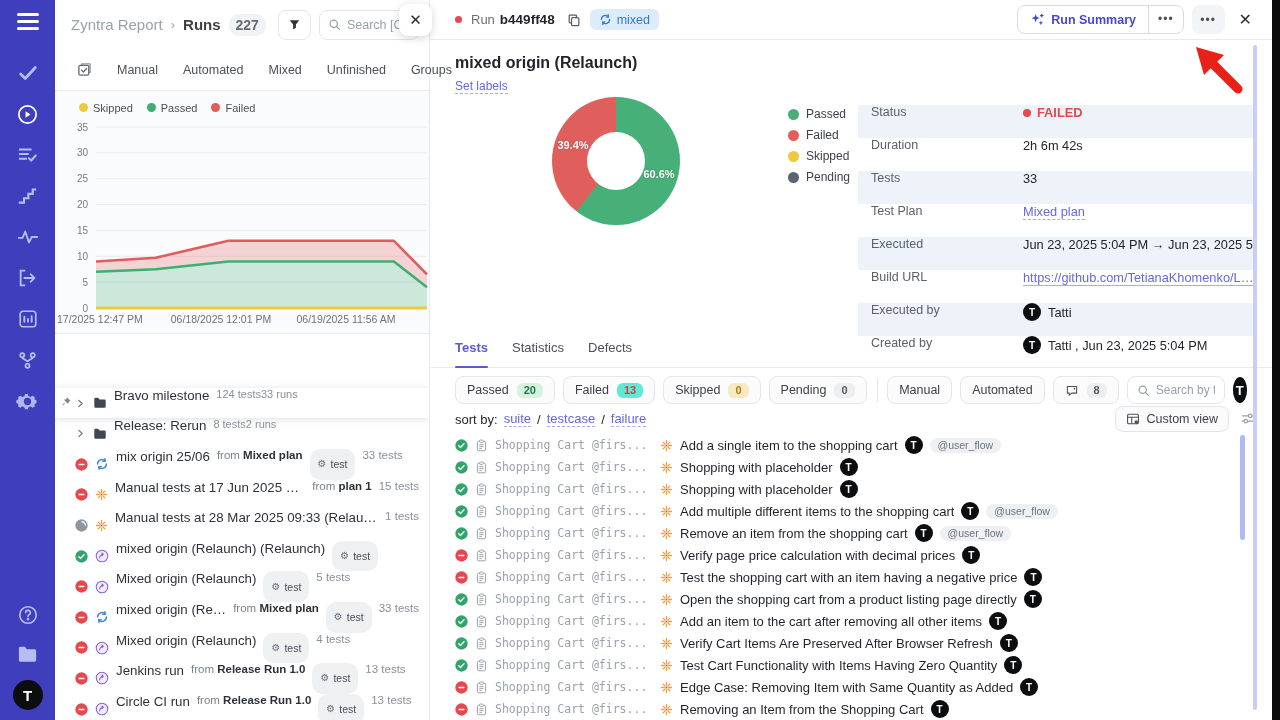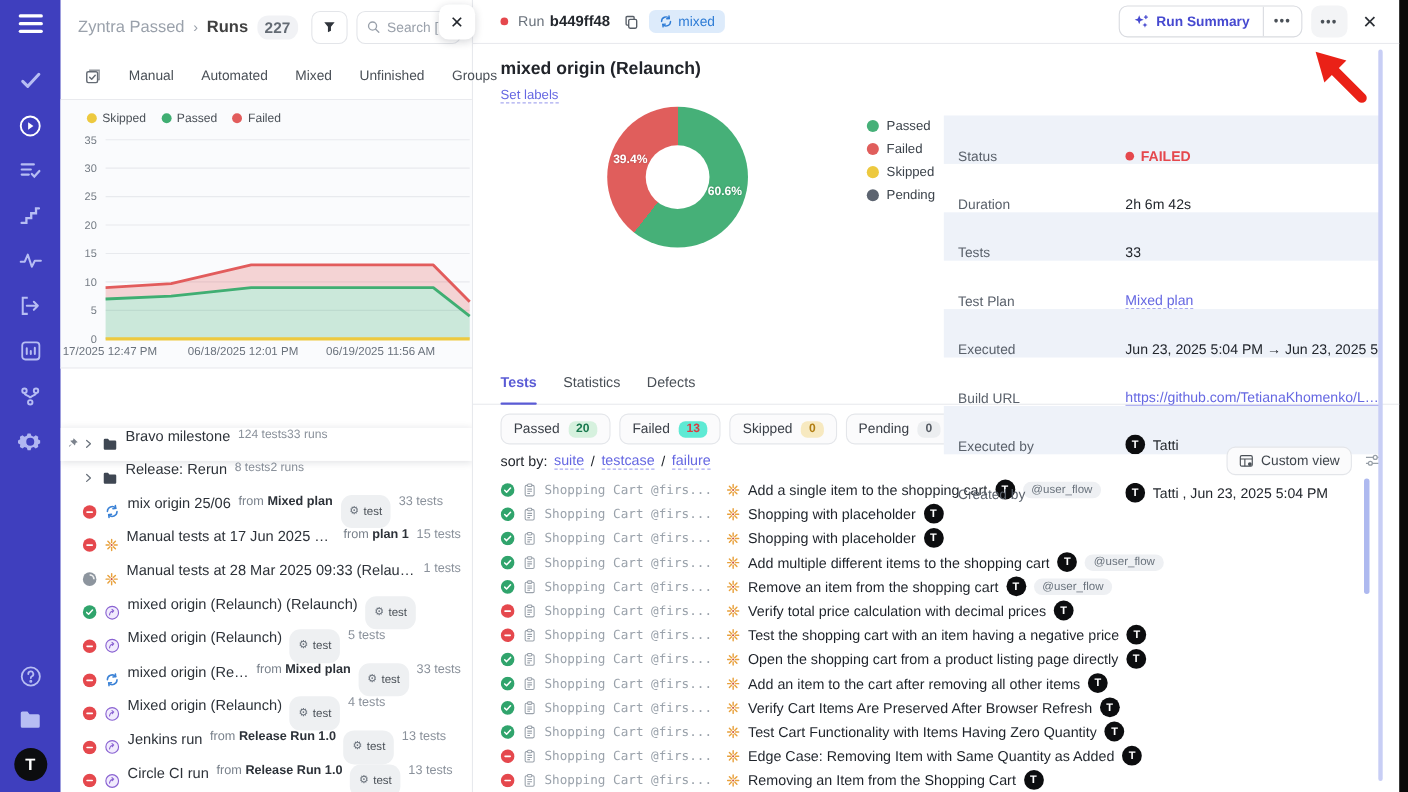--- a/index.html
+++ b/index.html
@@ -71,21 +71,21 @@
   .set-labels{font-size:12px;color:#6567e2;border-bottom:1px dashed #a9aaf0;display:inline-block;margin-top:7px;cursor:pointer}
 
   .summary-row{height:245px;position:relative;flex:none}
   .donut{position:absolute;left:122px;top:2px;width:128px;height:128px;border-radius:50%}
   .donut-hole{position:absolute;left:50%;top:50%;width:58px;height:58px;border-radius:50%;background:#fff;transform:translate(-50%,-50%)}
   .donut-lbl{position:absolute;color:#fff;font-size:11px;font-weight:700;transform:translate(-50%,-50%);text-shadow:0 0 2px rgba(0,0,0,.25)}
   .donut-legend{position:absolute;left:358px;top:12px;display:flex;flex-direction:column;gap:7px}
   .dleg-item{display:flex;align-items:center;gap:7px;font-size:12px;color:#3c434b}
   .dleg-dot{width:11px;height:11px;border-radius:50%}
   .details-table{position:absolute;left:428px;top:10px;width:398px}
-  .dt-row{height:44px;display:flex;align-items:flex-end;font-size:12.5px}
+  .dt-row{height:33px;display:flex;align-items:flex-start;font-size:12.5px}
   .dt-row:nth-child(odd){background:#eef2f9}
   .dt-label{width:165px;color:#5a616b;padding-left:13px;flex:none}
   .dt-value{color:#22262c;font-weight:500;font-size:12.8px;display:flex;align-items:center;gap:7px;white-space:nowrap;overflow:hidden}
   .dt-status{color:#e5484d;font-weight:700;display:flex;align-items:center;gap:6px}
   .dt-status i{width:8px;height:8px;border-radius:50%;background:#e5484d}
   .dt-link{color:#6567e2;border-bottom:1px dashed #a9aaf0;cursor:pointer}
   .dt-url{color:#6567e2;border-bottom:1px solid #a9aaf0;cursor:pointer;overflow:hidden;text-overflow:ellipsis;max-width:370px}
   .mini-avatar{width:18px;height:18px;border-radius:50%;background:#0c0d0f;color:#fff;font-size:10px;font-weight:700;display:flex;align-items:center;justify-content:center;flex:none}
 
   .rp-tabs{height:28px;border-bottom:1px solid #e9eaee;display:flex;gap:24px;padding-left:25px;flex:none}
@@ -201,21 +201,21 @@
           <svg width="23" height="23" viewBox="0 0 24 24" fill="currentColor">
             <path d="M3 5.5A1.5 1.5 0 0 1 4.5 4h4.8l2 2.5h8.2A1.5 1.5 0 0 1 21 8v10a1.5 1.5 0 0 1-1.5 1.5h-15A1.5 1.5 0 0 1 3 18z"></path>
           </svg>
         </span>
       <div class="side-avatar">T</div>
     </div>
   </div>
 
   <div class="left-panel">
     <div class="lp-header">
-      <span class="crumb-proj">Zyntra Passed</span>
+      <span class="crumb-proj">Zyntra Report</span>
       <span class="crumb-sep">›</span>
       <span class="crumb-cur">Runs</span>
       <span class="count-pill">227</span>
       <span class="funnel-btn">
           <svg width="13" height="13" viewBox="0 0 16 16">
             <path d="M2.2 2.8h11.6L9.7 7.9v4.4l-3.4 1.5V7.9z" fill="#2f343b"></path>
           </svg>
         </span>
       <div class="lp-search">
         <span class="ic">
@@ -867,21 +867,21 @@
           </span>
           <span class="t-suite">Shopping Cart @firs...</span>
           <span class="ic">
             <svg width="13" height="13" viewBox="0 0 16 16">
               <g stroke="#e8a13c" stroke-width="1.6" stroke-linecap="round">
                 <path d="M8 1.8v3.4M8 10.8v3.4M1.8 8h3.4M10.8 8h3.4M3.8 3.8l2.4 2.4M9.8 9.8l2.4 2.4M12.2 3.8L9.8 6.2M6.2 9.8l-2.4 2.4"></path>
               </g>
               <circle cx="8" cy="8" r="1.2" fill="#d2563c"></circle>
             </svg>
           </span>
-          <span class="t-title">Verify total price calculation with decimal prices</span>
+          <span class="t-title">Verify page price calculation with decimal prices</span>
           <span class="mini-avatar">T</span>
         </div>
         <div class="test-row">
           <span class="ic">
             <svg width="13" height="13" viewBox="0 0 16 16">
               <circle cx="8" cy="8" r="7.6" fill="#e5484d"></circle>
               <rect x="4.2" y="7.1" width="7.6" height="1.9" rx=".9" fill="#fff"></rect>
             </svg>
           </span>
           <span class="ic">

DIRECTIONS -
Print the records above verbatim, pictures excluded.

RESPONSE TO THE TASK -
--- a/index.html
+++ b/index.html
@@ -71,21 +71,21 @@
   .set-labels{font-size:12px;color:#6567e2;border-bottom:1px dashed #a9aaf0;display:inline-block;margin-top:7px;cursor:pointer}
 
   .summary-row{height:245px;position:relative;flex:none}
   .donut{position:absolute;left:122px;top:2px;width:128px;height:128px;border-radius:50%}
   .donut-hole{position:absolute;left:50%;top:50%;width:58px;height:58px;border-radius:50%;background:#fff;transform:translate(-50%,-50%)}
   .donut-lbl{position:absolute;color:#fff;font-size:11px;font-weight:700;transform:translate(-50%,-50%);text-shadow:0 0 2px rgba(0,0,0,.25)}
   .donut-legend{position:absolute;left:358px;top:12px;display:flex;flex-direction:column;gap:7px}
   .dleg-item{display:flex;align-items:center;gap:7px;font-size:12px;color:#3c434b}
   .dleg-dot{width:11px;height:11px;border-radius:50%}
   .details-table{position:absolute;left:428px;top:10px;width:398px}
-  .dt-row{height:44px;display:flex;align-items:flex-end;font-size:12.5px}
+  .dt-row{height:33px;display:flex;align-items:flex-start;font-size:12.5px}
   .dt-row:nth-child(odd){background:#eef2f9}
   .dt-label{width:165px;color:#5a616b;padding-left:13px;flex:none}
   .dt-value{color:#22262c;font-weight:500;font-size:12.8px;display:flex;align-items:center;gap:7px;white-space:nowrap;overflow:hidden}
   .dt-status{color:#e5484d;font-weight:700;display:flex;align-items:center;gap:6px}
   .dt-status i{width:8px;height:8px;border-radius:50%;background:#e5484d}
   .dt-link{color:#6567e2;border-bottom:1px dashed #a9aaf0;cursor:pointer}
   .dt-url{color:#6567e2;border-bottom:1px solid #a9aaf0;cursor:pointer;overflow:hidden;text-overflow:ellipsis;max-width:370px}
   .mini-avatar{width:18px;height:18px;border-radius:50%;background:#0c0d0f;color:#fff;font-size:10px;font-weight:700;display:flex;align-items:center;justify-content:center;flex:none}
 
   .rp-tabs{height:28px;border-bottom:1px solid #e9eaee;display:flex;gap:24px;padding-left:25px;flex:none}
@@ -201,21 +201,21 @@
           <svg width="23" height="23" viewBox="0 0 24 24" fill="currentColor">
             <path d="M3 5.5A1.5 1.5 0 0 1 4.5 4h4.8l2 2.5h8.2A1.5 1.5 0 0 1 21 8v10a1.5 1.5 0 0 1-1.5 1.5h-15A1.5 1.5 0 0 1 3 18z"></path>
           </svg>
         </span>
       <div class="side-avatar">T</div>
     </div>
   </div>
 
   <div class="left-panel">
     <div class="lp-header">
-      <span class="crumb-proj">Zyntra Passed</span>
+      <span class="crumb-proj">Zyntra Report</span>
       <span class="crumb-sep">›</span>
       <span class="crumb-cur">Runs</span>
       <span class="count-pill">227</span>
       <span class="funnel-btn">
           <svg width="13" height="13" viewBox="0 0 16 16">
             <path d="M2.2 2.8h11.6L9.7 7.9v4.4l-3.4 1.5V7.9z" fill="#2f343b"></path>
           </svg>
         </span>
       <div class="lp-search">
         <span class="ic">
@@ -867,21 +867,21 @@
           </span>
           <span class="t-suite">Shopping Cart @firs...</span>
           <span class="ic">
             <svg width="13" height="13" viewBox="0 0 16 16">
               <g stroke="#e8a13c" stroke-width="1.6" stroke-linecap="round">
                 <path d="M8 1.8v3.4M8 10.8v3.4M1.8 8h3.4M10.8 8h3.4M3.8 3.8l2.4 2.4M9.8 9.8l2.4 2.4M12.2 3.8L9.8 6.2M6.2 9.8l-2.4 2.4"></path>
               </g>
               <circle cx="8" cy="8" r="1.2" fill="#d2563c"></circle>
             </svg>
           </span>
-          <span class="t-title">Verify total price calculation with decimal prices</span>
+          <span class="t-title">Verify page price calculation with decimal prices</span>
           <span class="mini-avatar">T</span>
         </div>
         <div class="test-row">
           <span class="ic">
             <svg width="13" height="13" viewBox="0 0 16 16">
               <circle cx="8" cy="8" r="7.6" fill="#e5484d"></circle>
               <rect x="4.2" y="7.1" width="7.6" height="1.9" rx=".9" fill="#fff"></rect>
             </svg>
           </span>
           <span class="ic">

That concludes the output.